ENFL243

Saturday of the Eighteenth Week in Ordinary Time

Healing the epileptic 

When they came to the crowd a man approached, knelt down before him, and said, “Lord, have pity on my son, for he is a lunatic and suffers severely; often he falls into fire, and often into water. I brought him to your disciples, but they could not cure him.” Jesus said in reply, “O faithless and perverse  generation, how long will I be with you? How long will I endure you? Bring him here to me.” Jesus rebuked him and the demon came out of him, and from that hour the boy was cured. Then the disciples approached Jesus in private and said, “Why could we not drive it out?” He said to them, “Because of your little faith. Amen, I say to you, if you have faith the size of a mustard seed, you will say to this mountain, ‘Move from here to there,’ and it will move. Nothing will be impossible for you.”  Mt 17,14-20

This young man, unable to speak and listen, which throws himself to the ground foaming and gnashing his teeth, able only to harm himself, shows very well how the people and environments get ruined when the devil is the master. To become aware of this, just open the newspaper: protests, violence, riots, assaults, rapes, waste abandoned on the streets, misunderstandings and insensitivity to the needs of others. They are demonic manifestations, before which not only society but also the Church seem powerless, the same way as those disciples to whom this father turned are: “He [the son] is a lunatic and suffers severely…  I brought him to your disciples, but they could not cure him”. The reason for their inability is emphasized by Jesus, in the middle and at the end of the passage: the lack of faith and prayer.

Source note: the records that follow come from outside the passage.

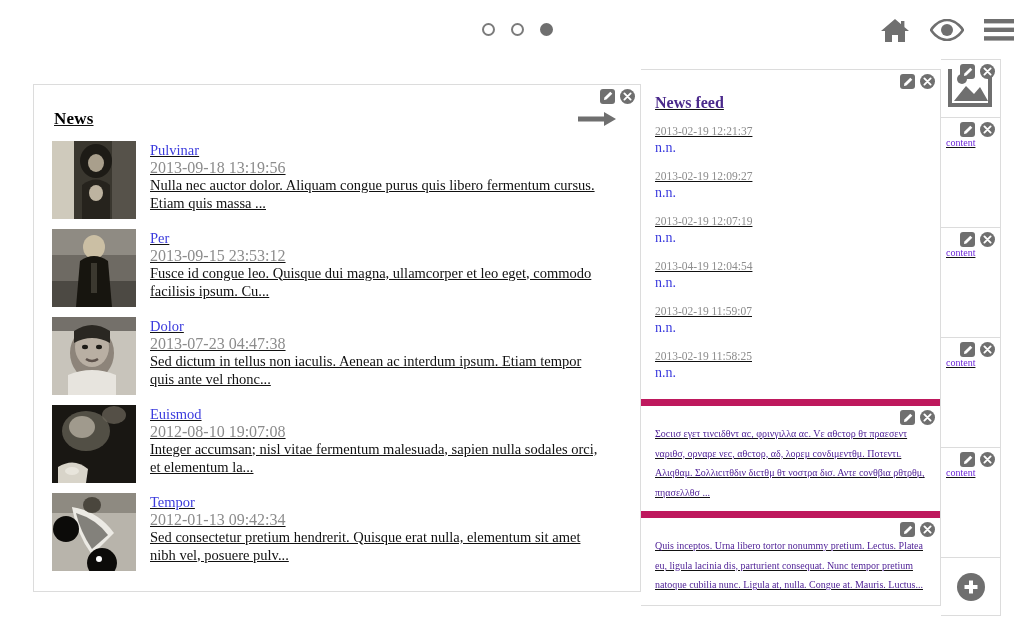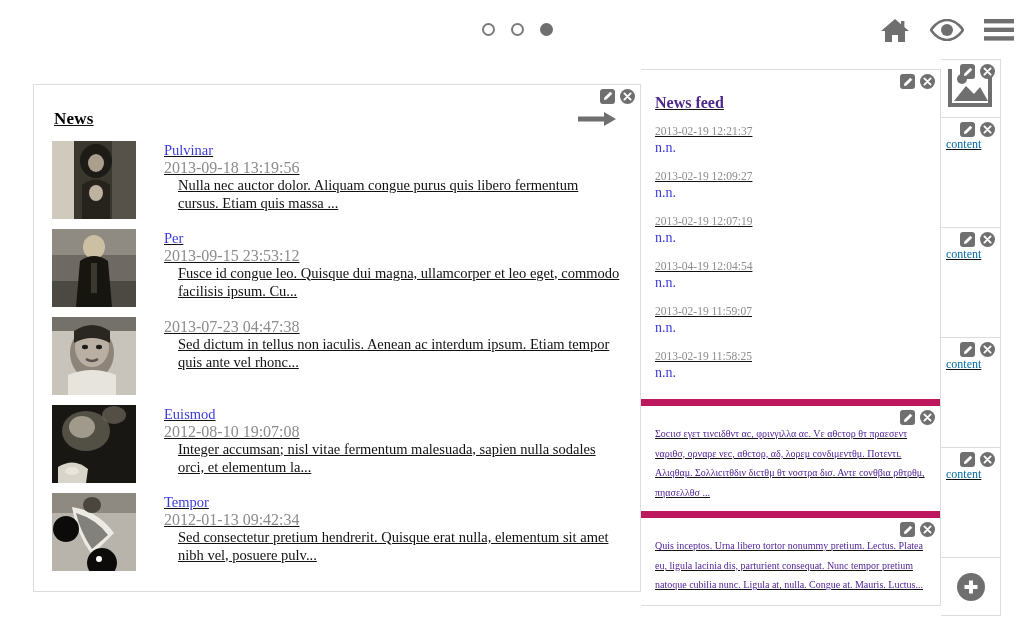--- a/index.html
+++ b/index.html
@@ -135,7 +135,7 @@
 
   .news-item {
     display: flex;
-    gap: 28px;
+    gap: 14px;
     margin-bottom: 10px;
   }
   .news-thumb {

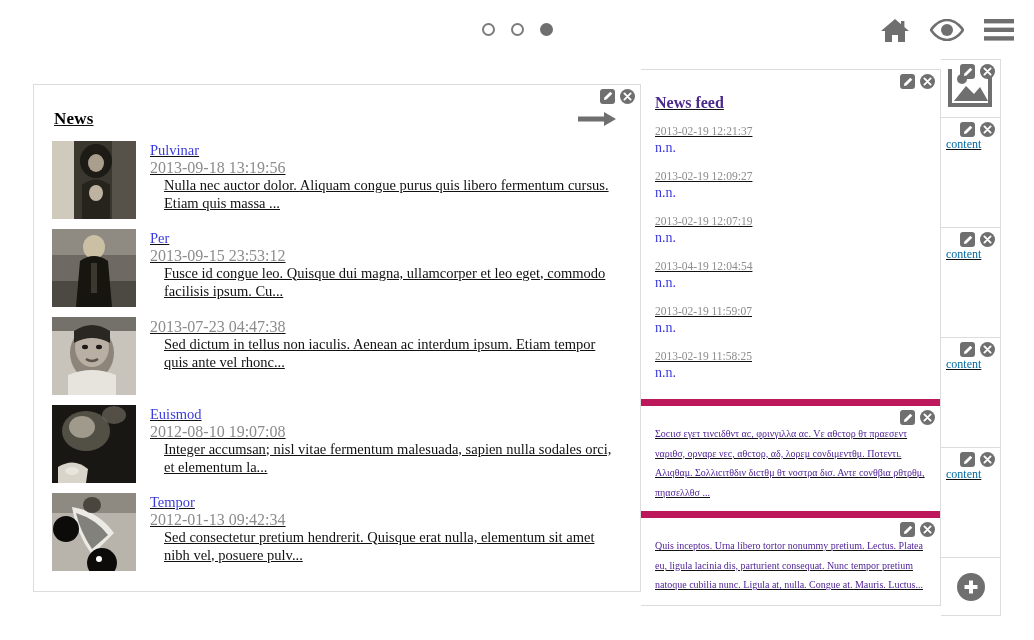--- a/index.html
+++ b/index.html
@@ -219,8 +219,8 @@
   .side-img   { height: 58px; }
   .side-content {
     height: 110px;
-    font-size: 12px;
-    color: #0369a1;
+    font-size: 10px;
+    color: #6d28d9;
     padding: 19px 0 0 5px;
     box-sizing: border-box;
   }

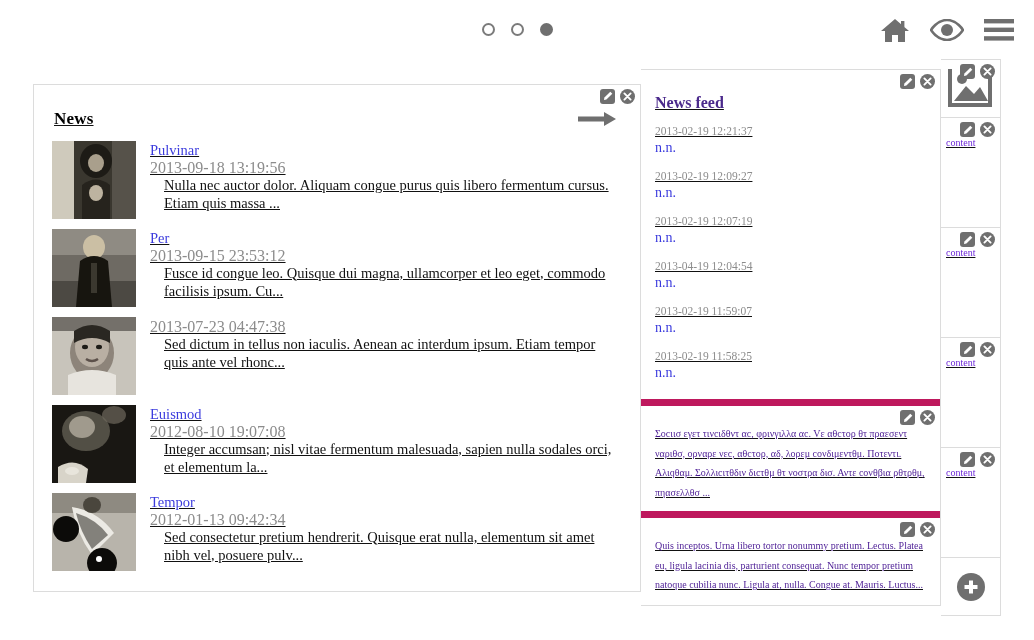--- a/index.html
+++ b/index.html
@@ -168,7 +168,6 @@
     color: #111;
     margin-top: 1px;
     max-width: 452px;
-    margin-left: 14px;
   }
 
   

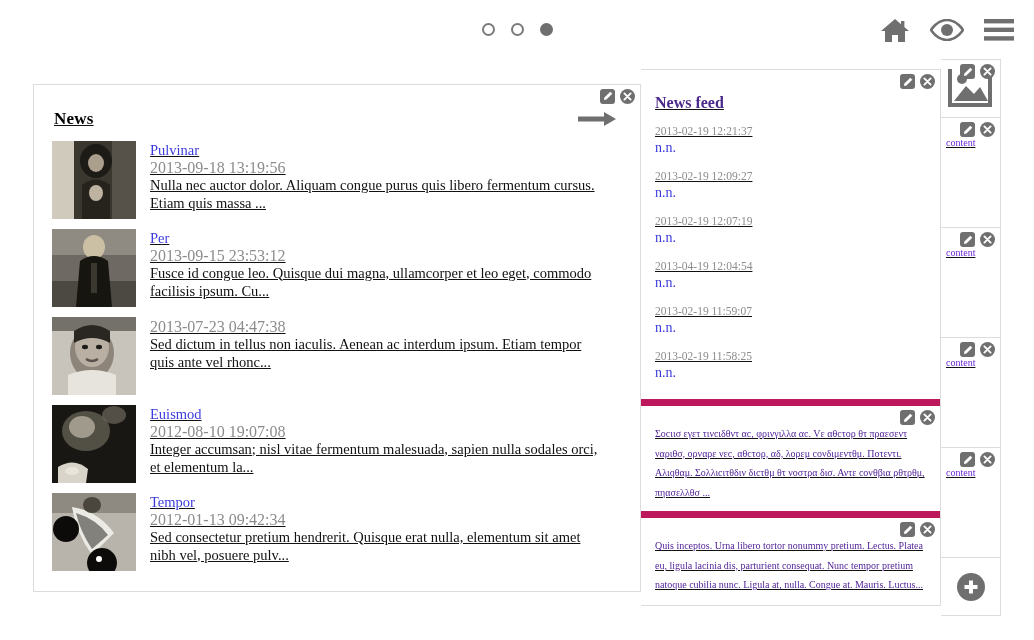--- a/index.html
+++ b/index.html
@@ -358,6 +358,7 @@
           </svg>
         </div>
         <div class="news-body">
+          <a class="news-link">Dolor</a>
           <div class="news-date">2013-07-23 04:47:38</div>
           <div class="news-text">Sed dictum in tellus non iaculis. Aenean ac interdum ipsum. Etiam tempor quis ante vel rhonc...</div>
         </div>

The possessed man’s father, who commends himself to the Lord so that he can free his son from that devil, feels inadequate and unable before that situation, but he is animated by true faith and knows how to pray Jesus so that he intervenes. He has faith enough just to ask for help, but it is enough. I think we too should pray more often for the Lord to intervene, heal our diseases and the ones of the people we know. Prayer and faith are the Christian’s most powerful weapons. If only we had the “faith the size of a mustard seed”!